Method for testing diffusive shock acceleration and diffusion propagation of 1-100 TeV cosmic electrons with multiwavelength observations of the Geminga halo and pulsar wind nebula
Weikang Gao, Li-Zhuo Bao, Kun Fang, En-sheng Chen, Siming Liu, HongBo Hu

TL;DR
This paper develops a method to test diffusive shock acceleration and diffusion propagation theories of cosmic rays using multiwavelength data from the Geminga pulsar wind nebula and halo, spanning 1 TeV to several hundred TeV.
Contribution
The work introduces a new approach to validate cosmic ray acceleration and diffusion models at very high energies with recent observational data.
Findings
The theories are consistent with current observations.
Current data's wide energy bins limit high-precision testing.
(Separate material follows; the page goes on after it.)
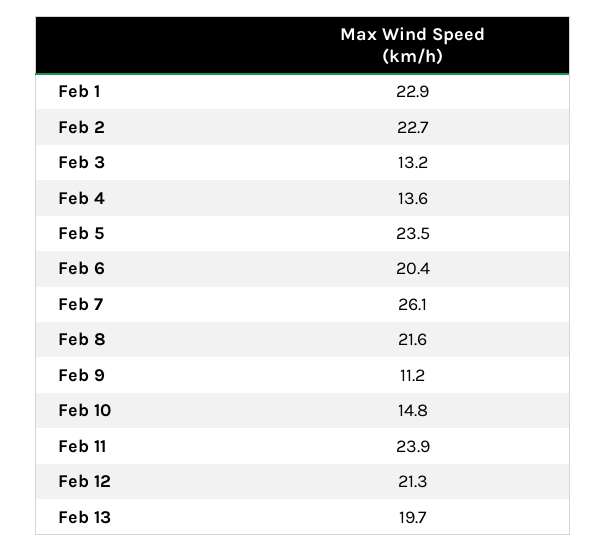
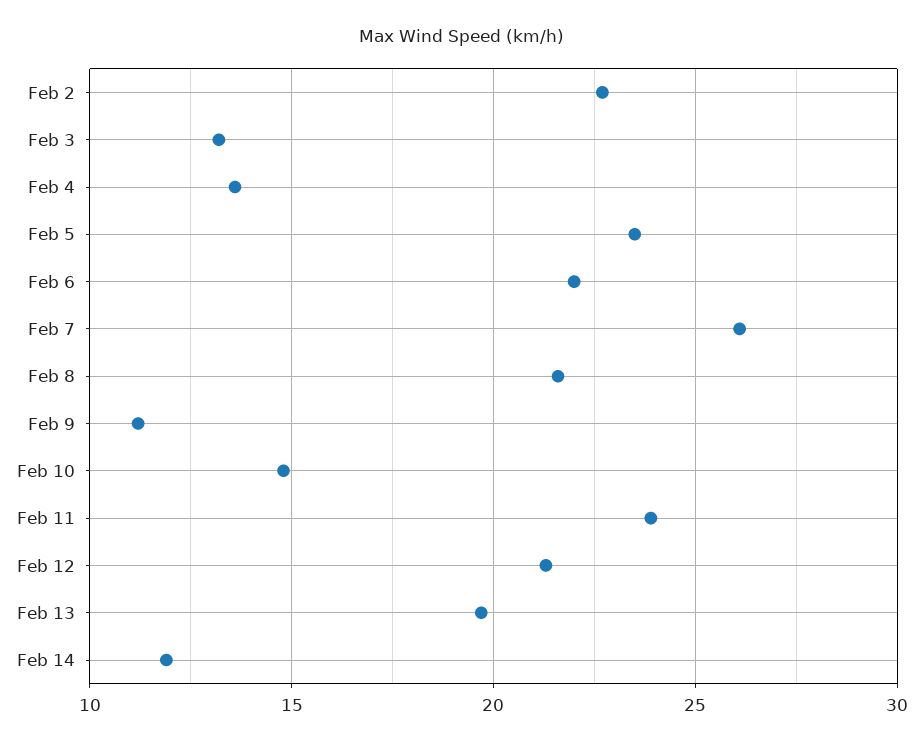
Feb 1: 22.9 -> none
Feb 6: 20.4 -> 22
Feb 14: none -> 12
Future observations could confirm energy-dependent diffusion coefficients.
Abstract
Diffusive shock acceleration and diffusion propagation are essential components of the standard cosmic ray model. These theories are based on extensive observations of high-energy solar processes, providing substantial direct evidence in the MeV energy range. Although the model is widely and successfully used to explain high-energy cosmic phenomena, direct validation has been elusive. The multi-wavelength spectra and angular profile measurements of the Geminga pulsar wind nebula and its pulsar halo, particularly the precise spectral observations by HAWC and LHAASO-KM2A in recent years, offer a rare opportunity to test these theories with cosmic rays energies between 1 TeV and several hundred TeV. These observations are expected to elevate the direct testing of theoretical models from multi-MeV to sub-PeV energies. In this work, a method is developed to test the diffusive shock…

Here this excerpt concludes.